Diskussion im Anschluss
Es entwickelte sich nach dem Ende der Redebeiträge eine kleine Kontroverse in den Räumlichkeiten der Markusgemeinde. Zunächst zeigten sich einige Besucher konsterniert und etwas rat- und hilflos, da sie die gesellschaftliche Entwicklung kaum verstünden. Sie bemängelten Komfortzonen, aus denen man herauskommen müsse, um die Demokratie zu stärken und zu verteidigen.

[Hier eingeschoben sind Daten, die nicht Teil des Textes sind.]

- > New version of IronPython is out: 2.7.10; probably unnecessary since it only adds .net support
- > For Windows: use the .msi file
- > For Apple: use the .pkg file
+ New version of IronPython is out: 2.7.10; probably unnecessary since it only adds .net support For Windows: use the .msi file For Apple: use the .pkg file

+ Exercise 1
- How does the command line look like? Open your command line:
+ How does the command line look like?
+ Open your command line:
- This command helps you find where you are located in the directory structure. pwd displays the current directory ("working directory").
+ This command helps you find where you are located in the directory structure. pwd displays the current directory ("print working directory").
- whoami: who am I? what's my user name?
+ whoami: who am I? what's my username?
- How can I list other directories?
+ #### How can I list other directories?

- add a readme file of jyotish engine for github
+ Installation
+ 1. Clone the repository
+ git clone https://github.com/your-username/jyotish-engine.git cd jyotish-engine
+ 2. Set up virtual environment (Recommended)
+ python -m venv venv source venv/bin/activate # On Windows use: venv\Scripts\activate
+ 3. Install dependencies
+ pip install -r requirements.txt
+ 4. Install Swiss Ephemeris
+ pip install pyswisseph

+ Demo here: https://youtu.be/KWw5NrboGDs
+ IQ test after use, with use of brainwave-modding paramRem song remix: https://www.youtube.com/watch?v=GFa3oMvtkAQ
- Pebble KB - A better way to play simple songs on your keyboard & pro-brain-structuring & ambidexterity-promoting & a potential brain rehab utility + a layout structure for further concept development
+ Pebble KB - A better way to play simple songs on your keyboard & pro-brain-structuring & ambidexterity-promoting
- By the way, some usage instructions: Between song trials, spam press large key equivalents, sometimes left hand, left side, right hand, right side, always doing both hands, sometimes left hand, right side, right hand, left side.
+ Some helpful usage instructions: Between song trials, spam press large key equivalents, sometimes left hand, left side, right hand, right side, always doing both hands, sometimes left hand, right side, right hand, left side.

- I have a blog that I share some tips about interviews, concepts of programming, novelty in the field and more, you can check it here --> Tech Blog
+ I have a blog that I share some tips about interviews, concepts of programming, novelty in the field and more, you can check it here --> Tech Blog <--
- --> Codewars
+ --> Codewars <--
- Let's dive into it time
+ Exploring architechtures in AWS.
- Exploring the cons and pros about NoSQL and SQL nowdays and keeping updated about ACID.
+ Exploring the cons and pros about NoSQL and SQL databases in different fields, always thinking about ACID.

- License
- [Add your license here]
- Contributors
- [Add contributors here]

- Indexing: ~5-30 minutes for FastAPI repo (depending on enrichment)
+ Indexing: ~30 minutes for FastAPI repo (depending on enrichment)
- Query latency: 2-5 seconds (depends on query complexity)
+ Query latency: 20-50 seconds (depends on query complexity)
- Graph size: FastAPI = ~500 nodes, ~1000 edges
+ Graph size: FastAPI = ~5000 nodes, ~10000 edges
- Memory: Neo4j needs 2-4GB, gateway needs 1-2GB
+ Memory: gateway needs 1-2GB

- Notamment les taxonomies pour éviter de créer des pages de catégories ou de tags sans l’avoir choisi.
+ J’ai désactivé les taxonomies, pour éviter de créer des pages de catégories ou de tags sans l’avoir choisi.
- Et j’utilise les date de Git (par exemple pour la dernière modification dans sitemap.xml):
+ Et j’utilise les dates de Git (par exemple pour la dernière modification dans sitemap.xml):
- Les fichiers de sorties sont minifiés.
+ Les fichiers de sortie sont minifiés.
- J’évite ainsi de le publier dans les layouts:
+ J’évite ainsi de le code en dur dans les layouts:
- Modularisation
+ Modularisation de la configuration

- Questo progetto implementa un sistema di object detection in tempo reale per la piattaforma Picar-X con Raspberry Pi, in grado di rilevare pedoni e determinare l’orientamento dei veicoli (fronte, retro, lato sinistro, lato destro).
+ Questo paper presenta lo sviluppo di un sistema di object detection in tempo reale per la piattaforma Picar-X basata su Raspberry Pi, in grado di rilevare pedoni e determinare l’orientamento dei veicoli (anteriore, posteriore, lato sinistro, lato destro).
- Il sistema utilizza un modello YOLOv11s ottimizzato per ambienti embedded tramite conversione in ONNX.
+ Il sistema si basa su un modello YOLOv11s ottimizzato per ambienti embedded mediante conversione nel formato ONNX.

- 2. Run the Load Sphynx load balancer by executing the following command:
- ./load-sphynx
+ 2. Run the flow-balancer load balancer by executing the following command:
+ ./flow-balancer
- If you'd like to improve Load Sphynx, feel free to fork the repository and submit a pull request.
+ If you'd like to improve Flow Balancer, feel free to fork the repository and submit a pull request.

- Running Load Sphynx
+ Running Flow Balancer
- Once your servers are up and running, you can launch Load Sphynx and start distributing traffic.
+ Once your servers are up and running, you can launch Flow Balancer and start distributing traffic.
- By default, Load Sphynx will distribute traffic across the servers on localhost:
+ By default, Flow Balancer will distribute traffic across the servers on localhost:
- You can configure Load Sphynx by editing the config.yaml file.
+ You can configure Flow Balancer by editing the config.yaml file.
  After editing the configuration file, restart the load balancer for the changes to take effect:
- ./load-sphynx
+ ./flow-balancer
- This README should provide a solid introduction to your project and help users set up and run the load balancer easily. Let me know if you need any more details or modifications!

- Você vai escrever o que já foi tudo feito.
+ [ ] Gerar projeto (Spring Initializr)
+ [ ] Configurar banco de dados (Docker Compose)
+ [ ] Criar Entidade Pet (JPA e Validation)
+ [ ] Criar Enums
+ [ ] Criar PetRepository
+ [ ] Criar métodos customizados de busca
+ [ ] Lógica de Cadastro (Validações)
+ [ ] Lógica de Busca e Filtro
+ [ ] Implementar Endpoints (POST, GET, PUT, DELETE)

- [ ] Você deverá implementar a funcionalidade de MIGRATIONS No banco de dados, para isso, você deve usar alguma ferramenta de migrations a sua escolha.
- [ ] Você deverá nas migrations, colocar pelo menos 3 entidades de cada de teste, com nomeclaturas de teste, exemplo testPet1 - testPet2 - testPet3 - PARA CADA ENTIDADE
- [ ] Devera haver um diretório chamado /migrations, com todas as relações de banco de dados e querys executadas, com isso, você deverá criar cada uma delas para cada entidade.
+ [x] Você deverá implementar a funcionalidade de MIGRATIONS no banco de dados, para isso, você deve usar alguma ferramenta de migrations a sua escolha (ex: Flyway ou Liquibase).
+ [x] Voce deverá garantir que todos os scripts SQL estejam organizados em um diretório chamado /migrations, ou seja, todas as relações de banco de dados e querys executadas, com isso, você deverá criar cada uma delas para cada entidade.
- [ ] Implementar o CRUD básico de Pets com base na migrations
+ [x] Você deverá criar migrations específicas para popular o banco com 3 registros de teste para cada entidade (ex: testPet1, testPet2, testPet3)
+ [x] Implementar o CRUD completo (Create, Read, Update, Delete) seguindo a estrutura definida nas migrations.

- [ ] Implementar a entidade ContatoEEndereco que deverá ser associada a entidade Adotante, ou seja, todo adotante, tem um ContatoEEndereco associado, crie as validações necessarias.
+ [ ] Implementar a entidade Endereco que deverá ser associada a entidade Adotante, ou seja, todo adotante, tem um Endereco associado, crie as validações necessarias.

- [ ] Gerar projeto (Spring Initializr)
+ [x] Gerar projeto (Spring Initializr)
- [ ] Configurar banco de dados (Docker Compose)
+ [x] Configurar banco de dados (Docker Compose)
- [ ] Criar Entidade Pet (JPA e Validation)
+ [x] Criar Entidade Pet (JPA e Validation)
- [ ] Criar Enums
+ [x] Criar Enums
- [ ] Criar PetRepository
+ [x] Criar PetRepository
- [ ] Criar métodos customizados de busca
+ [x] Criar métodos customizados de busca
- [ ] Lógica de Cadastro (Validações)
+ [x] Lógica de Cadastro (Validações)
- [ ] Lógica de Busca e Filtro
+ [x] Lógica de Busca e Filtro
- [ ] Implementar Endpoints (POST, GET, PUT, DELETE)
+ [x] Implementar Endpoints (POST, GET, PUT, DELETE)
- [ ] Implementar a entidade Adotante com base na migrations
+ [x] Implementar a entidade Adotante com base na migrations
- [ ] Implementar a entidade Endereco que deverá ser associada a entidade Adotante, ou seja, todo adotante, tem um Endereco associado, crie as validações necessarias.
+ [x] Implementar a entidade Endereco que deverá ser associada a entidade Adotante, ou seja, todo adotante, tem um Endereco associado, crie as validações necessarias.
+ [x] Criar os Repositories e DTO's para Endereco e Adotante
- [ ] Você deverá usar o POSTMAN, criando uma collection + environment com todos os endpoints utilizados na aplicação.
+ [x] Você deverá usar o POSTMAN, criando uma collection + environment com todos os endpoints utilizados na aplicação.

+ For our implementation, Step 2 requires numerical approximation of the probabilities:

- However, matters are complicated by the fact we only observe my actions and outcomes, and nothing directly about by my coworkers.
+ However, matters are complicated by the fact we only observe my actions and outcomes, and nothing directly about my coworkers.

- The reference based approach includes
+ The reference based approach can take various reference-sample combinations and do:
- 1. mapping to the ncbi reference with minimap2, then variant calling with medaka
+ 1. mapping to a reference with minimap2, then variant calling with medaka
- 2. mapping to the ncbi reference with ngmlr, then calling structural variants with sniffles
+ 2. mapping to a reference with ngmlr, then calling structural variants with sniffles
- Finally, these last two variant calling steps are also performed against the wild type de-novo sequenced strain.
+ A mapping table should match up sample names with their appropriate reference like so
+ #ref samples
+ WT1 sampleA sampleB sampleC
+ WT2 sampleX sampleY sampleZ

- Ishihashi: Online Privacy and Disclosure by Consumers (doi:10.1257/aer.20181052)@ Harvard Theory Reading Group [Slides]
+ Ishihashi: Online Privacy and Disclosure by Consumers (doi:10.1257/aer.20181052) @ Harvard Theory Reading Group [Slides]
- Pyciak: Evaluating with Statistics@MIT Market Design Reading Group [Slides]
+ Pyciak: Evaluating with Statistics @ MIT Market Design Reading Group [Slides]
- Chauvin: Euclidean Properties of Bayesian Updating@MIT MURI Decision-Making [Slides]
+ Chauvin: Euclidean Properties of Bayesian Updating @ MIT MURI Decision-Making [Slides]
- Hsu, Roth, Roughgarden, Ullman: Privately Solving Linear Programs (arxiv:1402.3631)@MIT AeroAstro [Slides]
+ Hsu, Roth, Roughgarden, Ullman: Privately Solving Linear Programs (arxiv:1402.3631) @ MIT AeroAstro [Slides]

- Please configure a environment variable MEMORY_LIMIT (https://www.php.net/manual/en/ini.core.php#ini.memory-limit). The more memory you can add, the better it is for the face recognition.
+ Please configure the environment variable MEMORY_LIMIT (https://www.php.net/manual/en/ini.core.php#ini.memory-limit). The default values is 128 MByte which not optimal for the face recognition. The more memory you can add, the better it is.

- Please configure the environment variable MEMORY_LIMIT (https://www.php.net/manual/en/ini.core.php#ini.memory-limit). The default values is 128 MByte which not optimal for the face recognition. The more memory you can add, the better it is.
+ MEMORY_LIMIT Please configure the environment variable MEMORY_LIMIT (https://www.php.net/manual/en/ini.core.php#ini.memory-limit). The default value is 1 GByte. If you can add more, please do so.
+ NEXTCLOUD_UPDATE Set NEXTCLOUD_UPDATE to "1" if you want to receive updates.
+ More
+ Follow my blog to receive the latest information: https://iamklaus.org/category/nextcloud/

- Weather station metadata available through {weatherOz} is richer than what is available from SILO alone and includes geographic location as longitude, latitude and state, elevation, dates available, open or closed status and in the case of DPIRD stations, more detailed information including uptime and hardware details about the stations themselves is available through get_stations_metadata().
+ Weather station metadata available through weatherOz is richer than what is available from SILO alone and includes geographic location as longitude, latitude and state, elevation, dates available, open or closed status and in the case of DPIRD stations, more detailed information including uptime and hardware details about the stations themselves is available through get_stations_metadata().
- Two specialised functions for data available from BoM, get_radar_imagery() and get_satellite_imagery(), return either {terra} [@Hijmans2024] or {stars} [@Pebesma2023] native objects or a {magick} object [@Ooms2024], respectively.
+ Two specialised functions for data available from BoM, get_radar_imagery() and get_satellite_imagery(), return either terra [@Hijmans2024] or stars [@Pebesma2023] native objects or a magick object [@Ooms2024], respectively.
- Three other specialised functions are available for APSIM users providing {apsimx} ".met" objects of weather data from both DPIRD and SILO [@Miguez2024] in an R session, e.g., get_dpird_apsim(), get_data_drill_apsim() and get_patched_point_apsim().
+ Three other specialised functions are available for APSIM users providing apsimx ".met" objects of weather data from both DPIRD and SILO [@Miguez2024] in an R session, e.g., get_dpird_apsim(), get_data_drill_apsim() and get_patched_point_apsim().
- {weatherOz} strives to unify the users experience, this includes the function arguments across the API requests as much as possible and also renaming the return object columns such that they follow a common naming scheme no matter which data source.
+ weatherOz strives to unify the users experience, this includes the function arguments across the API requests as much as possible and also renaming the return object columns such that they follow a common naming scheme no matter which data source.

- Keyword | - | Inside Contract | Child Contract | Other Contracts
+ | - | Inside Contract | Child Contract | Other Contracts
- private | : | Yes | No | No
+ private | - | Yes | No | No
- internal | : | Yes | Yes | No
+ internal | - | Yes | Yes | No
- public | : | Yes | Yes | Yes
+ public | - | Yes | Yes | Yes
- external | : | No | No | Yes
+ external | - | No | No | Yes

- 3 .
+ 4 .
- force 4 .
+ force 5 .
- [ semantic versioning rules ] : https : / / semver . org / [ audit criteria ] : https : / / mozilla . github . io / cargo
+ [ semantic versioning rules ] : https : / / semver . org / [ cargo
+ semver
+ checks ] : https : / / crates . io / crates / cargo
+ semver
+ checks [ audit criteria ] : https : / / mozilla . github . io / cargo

Ein anderer Teilnehmer stellte dann deutlich die Frage, ob der Zuwachs der AfD nicht auch daran liegen könne, dass sehr viele demokratisch legitime Themen dieser Partei überlassen würden. Ersichtlich nicht dem rechten politischen Spektrum zugehörig, formulierte der Besucher, der sich große Sorgen um das Land mache, ob es legitim sei, Menschen, die beispielsweise „Gendern, illegale Migration und das Aus von Benzinmotoren“ kritisierten, bisweilen in Ecken zu schieben, wo sie gar nicht hingehörten. Er appellierte an eine größere Akzeptanz anderer Meinungen im gesamten politischen Spektrum, sonst würde man der AfD ein viel zu großes Feld überlassen, das diese dann ohne große Probleme vereinnahmen könne, ohne tatsächliche Lösungen anzubieten. Diese Punkte konnte man durchaus in Zusammenhang mit einem der Analysepunkte von Christopher Kopper bringen, der zuvor in seiner Rede angab, dass beim empirischen Betrachten der AfD-Wählerschaft „nur“ 29 Prozent ein durchgehend rechtsextremes Weltbild innehätten, die anderen 71 Prozent wiederum nicht. Mit diesem größeren Prozentanteil könne man nach wie vor in Diskussionen treten und Argumente austauschen. Abschließend sei gesagt, dass zu konstruktiven Diskussionen auch das Zuhören und die Akzeptanz anderer demokratischer Meinungen gehören. Nur Senden alleine hilft nicht. „Politik ist kein Wunschkonzert, auch kein Pizzaservice, der liefert, was man bestellt. Politik setzt immer Kompromisse voraus“, war dann schlussendlich auch eine der wesentlichen Aussagen des Abends und kam ebenfalls von Christopher Kopper. Das trifft zumindest in tatsächlichen und wehrhaften Demokratien zu. „Wehret den Anfängen. Zu spät wird die Medizin bereitet, wenn Übel durch langes Zögern erstarkt sind“, gab einst der römische Dichter Ovid von sich, der vor 2066 Jahren geboren wurde. Eine historische Aussage stets mit Bezug zur Gegenwart. Das liegt in der Natur der Sache.
Hans-Robert Philippi am Vortragspult
Die Schülerinnen der Altkönigschule Nika Ristic, Ji-Won Lee und Margret Maßmann v.l.n.r
Professor Dr. Christopher Kopper geht in den Diskurs mit dem Publikum.
Die Veranstaltung besuchte ein engagiertes Publikum.